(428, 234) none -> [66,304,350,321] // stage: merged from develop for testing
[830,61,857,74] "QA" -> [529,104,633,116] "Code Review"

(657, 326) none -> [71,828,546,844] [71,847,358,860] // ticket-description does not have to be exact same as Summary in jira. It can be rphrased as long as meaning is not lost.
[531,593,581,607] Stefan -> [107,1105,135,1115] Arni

...

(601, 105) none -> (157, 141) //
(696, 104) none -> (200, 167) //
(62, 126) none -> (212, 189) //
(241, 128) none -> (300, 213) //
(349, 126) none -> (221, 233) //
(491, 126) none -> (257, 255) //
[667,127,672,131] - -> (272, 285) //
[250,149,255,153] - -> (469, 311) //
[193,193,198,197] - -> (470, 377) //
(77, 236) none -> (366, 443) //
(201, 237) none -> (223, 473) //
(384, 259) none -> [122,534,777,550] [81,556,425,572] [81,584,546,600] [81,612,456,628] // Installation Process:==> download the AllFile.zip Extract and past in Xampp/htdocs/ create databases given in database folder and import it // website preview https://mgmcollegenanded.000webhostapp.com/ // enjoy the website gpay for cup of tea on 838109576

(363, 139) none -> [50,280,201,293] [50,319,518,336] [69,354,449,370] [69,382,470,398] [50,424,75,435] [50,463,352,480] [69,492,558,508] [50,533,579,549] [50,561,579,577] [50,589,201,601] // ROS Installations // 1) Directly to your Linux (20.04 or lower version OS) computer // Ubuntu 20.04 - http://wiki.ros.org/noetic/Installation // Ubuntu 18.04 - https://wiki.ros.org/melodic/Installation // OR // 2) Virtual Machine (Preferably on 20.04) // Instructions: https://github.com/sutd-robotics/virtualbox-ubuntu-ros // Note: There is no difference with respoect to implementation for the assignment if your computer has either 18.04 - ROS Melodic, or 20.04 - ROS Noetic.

ABOUT THIS EXERCISE: Pull out all lines of the data with the string "https".

YOUR RESPONSE:
(384, 259) none -> [122,534,777,550] [81,556,425,572] [81,584,546,600] [81,612,456,628] // Installation Process:==> download the AllFile.zip Extract and past in Xampp/htdocs/ create databases given in database folder and import it // website preview https://mgmcollegenanded.000webhostapp.com/ // enjoy the website gpay for cup of tea on 838109576
(363, 139) none -> [50,280,201,293] [50,319,518,336] [69,354,449,370] [69,382,470,398] [50,424,75,435] [50,463,352,480] [69,492,558,508] [50,533,579,549] [50,561,579,577] [50,589,201,601] // ROS Installations // 1) Directly to your Linux (20.04 or lower version OS) computer // Ubuntu 20.04 - http://wiki.ros.org/noetic/Installation // Ubuntu 18.04 - https://wiki.ros.org/melodic/Installation // OR // 2) Virtual Machine (Preferably on 20.04) // Instructions: https://github.com/sutd-robotics/virtualbox-ubuntu-ros // Note: There is no difference with respoect to implementation for the assignment if your computer has either 18.04 - ROS Melodic, or 20.04 - ROS Noetic.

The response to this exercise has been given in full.